Change detection outputs:
═══

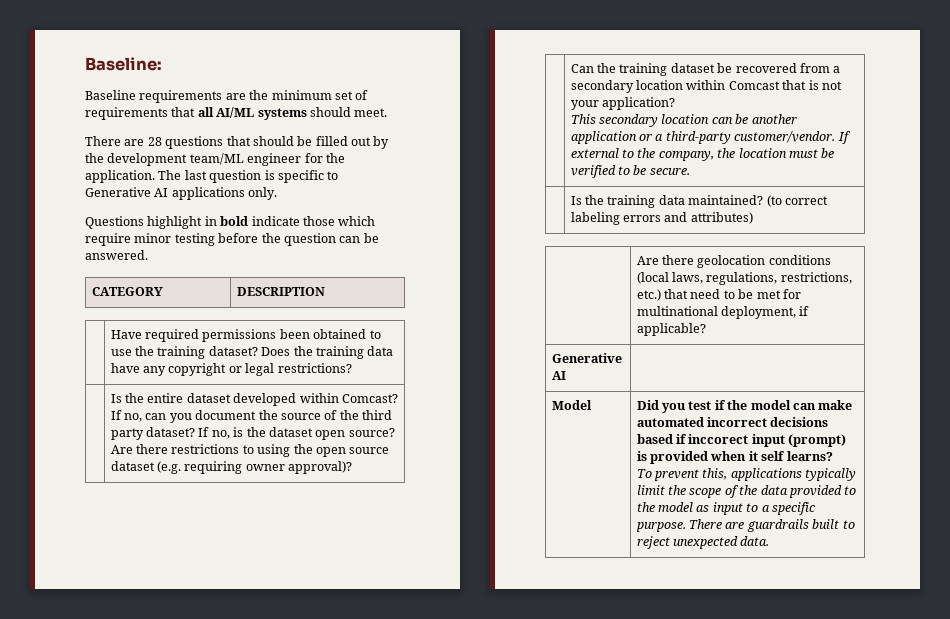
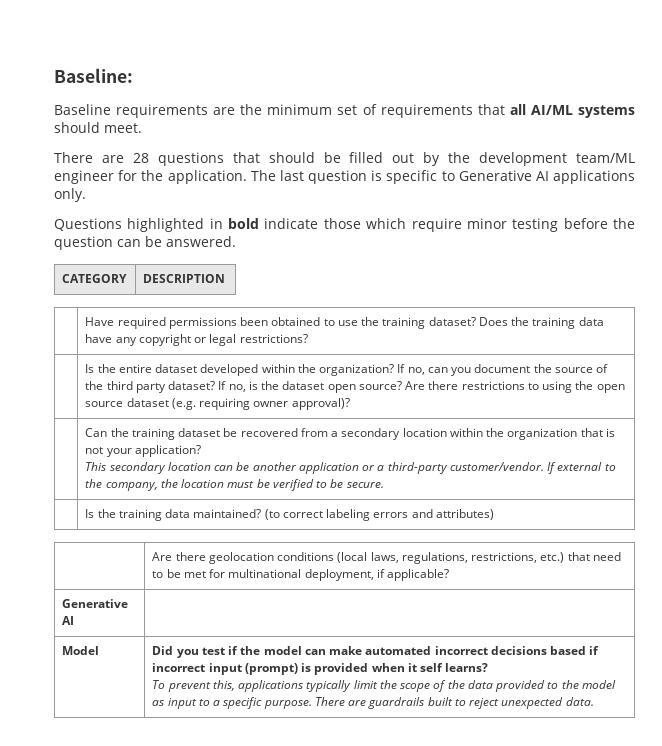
- Questions highlight in bold indicate those which require minor testing before the question can be answered.
+ Questions highlighted in bold indicate those which require minor testing before the question can be answered.
- | Is the entire dataset developed within Comcast? If no, can you document the source of the third party dataset? If no, is the dataset open source? Are there restrictions to using the open source dataset (e.g. requiring owner approval)?
+ | Is the entire dataset developed within the organization? If no, can you document the source of the third party dataset? If no, is the dataset open source? Are there restrictions to using the open source dataset (e.g. requiring owner approval)?
- Can the training dataset be recovered from a secondary location within Comcast that is not your application?
+ Can the training dataset be recovered from a secondary location within the organization that is not your application?
- Did you test if the model can make automated incorrect decisions based if inccorect input (prompt) is provided when it self learns?
+ Did you test if the model can make automated incorrect decisions based if incorrect input (prompt) is provided when it self learns?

═══

Aim of the task: Please output exactly the lines of the data above, from its first line through the line with "Questions highlighted in", and nothing else; drop the pictures.

Exercise output:
- Questions highlight in bold indicate those which require minor testing before the question can be answered.
+ Questions highlighted in bold indicate those which require minor testing before the question can be answered.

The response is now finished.